Assalti armati a Jenin degli uomini dell’AP seguono praticamente senza soluzione di continuità azioni simili da parte israeliana che durano da almeno due anni. Le forze sioniste, in concomitanza con il ritorno al potere di Netanyahu a capo di un governo ultra-radicale, avevano a loro volta inaugurato una campagna di distruzione, assassinii e arresti per reprimere la crescente ribellione concentrata nel campo di Jenin e fuori dal controllo dell’AP.

In generale, la situazione in Cisgiordania e a Gerusalemme Est è precipitata dall’ottobre 2023 con l’esplosione del conflitto a Gaza e l’inizio del genocidio. Fino a oggi in questi due territori sono stati uccisi più di 800 palestinesi, mentre oltre 1.400 sono stati gli attacchi documentati dei coloni illegali, risultanti in decine di morti, centinaia di feriti e distruzione diffusa delle proprietà palestinesi. Allo stesso tempo, la quantità di terre confiscate dai coloni israeliani per creare nuovi insediamenti illegali in questi mesi è stata superiore a quella dei due decenni precedenti.

Se l’ultra-corrotta Autorità Palestinese era già considerata il braccio israeliano in Cisgiordania, gli eventi delle ultime settimane hanno dato il colpo di grazia alla sua reputazione. Un anonimo esponente di spicco di Fatah, che fa parte dell’AP, ha spiegato al sito Middle East Eye che le operazioni in corso sono il risultato di pressioni da parte di Stati Uniti e Israele sostanzialmente per spingere l’Autorità a scegliere da che parte stare tra il regime di occupazione e la causa palestinese, “in cambio della sua permanenza al potere” in Cisgiordania. È chiaro che si tratta di una strategia comunque perdente, in quanto, se anche l’AP dovesse riuscire a reprimere del tutto la resistenza a Jenin, perderebbe “la giustificazione della sua esistenza agli occhi dei palestinesi”. Nel caso dovesse fallire, perderebbe invece “la giustificazione della sua esistenza per Israele”.

Le operazioni dell’Autorità stanno comunque creando divisioni molto gravi al suo interno e svariati membri hanno espresso la loro opposizione ai metodi impiegati per servire gli interessi israeliani sia in maniera esplicita sia, più frequentemente, in forma anonima.

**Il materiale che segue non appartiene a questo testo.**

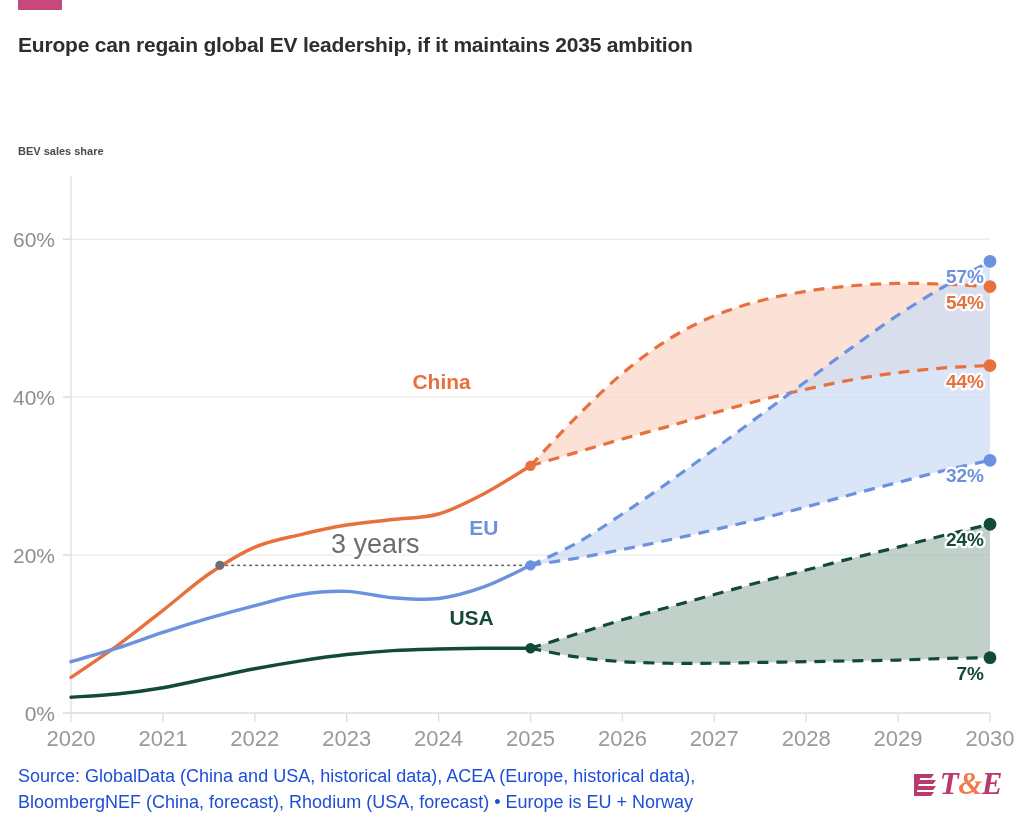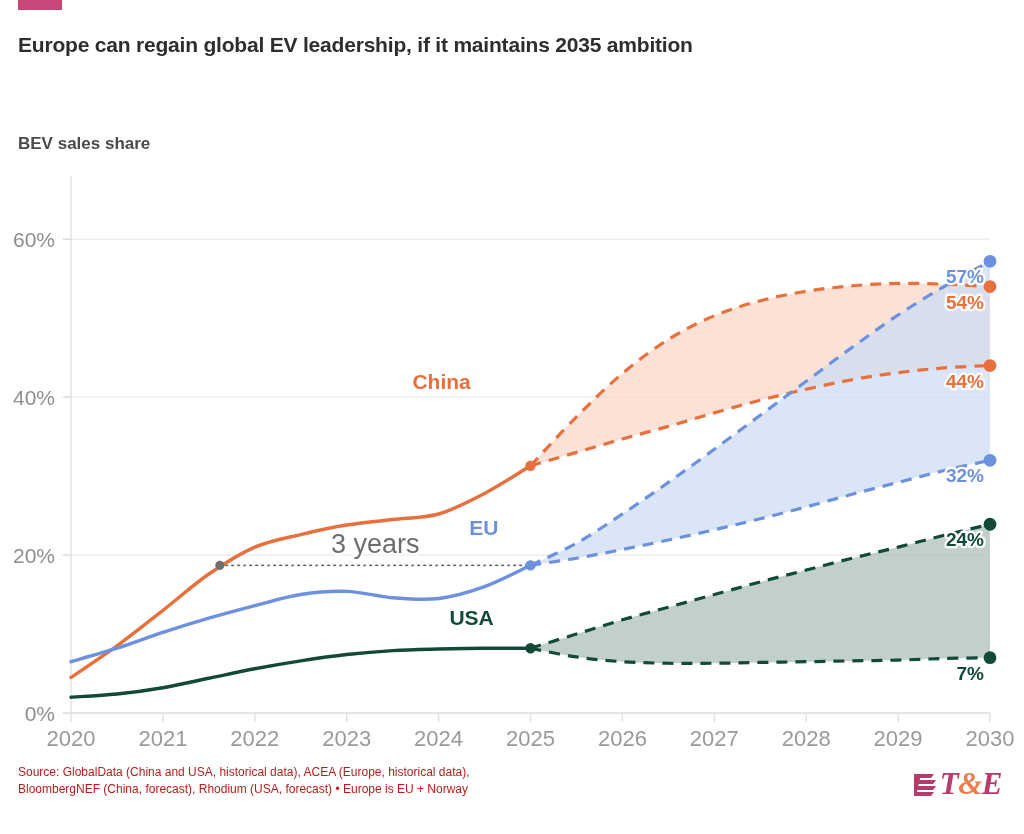--- a/index.html
+++ b/index.html
@@ -31,8 +31,8 @@
   }
   #subtitle {
     position: absolute;
-    left: 18px; top: 134px;
-    font-size: 17px;
+    left: 18px; top: 145px;
+    font-size: 11px;
     font-weight: bold;
     color: #4a4a4a;
   }

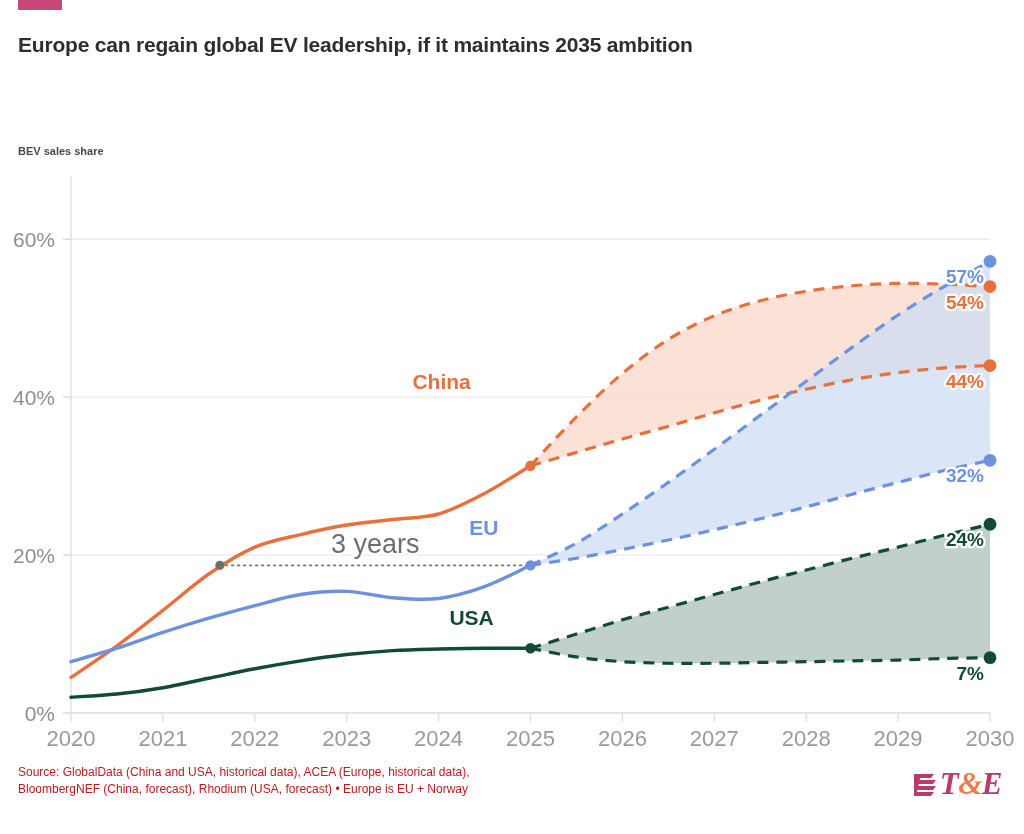--- a/index.html
+++ b/index.html
@@ -46,9 +46,9 @@
     position: absolute;
     left: 18px; top: 764px;
     width: 790px;
-    font-size: 12px;
+    font-size: 18px;
     line-height: 1.42;
-    color: #b91c1c;
+    color: #1d4ed8;
   }
   #footer div { white-space: nowrap; }
   #logo {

Le accuse che circolano riassumono gli obiettivi dell’AP nel prendere di mira la resistenza a Jenin e nel resto della Cisgiordania. L’intenzione principale sarebbe di mostrare la propria disponibilità all’amministrazione entrante di Trump in America, ma anche a Israele, per conservare la posizione di potere in Cisgiordania e auto-promuoversi come fidato strumento di governo nella striscia di Gaza una volta cessata la guerra di aggressione sionista.

La testata americana on-line Axios lo scorso dicembre aveva rivelato a questo proposito che Abu Mazen riteneva cruciale per il futuro dell’AP la repressione a Jenin. Essa era considerata un messaggio a Trump per dimostrare le capacità dell’organo di governo nei territori palestinesi. Non sorprende inoltre che queste operazioni, come aveva confermato sempre l’articolo di Axios, vengano coordinate tra il personale dell’Autorità e le forze armate israeliane.

Il New York Times ha scritto invece che il governo americano, responsabile in parte del finanziamento delle forze di sicurezza dell’AP, aveva invitato i vertici di quest’ultima all’escalation contro la popolazione palestinese in Cisgiordania, chiedendo nel contempo al regime di Netanyahu di astenersi dall’intervenire per dare il tempo all’Autorità di completare il proprio lavoro. È probabile che l’amministrazione Biden, di comune accordo con i regimi arabi sunniti come l’Arabia Saudita, intendesse rafforzare in questo modo la posizione dell’AP per favorire un suo ruolo nel controllo di Gaza o in vista di negoziati per la creazione di uno pseudo-stato palestinese.

Il problema per Abu Mazen o per chi succederà all’anziano leader è che Israele continua a respingere l’ipotesi di un governo dell’Autorità nella striscia. Inoltre, nonostante sia al servizio dell’occupazione, l’AP viene costantemente criticata e minacciata dalle frange più estreme della maggioranza di governo a Tel Aviv. Gli attacchi di elementi come i ministri Smotrich e Ben-Gvir, assieme al ritorno di Trump alla Casa Bianca e alla crescente impopolarità dell’AP, potrebbero perciò precipitare la situazione, determinando il collasso definitivo dell’Autorità Palestinese e spianare la strada all’annessione formale della Cisgiordania da parte dello stato ebraico.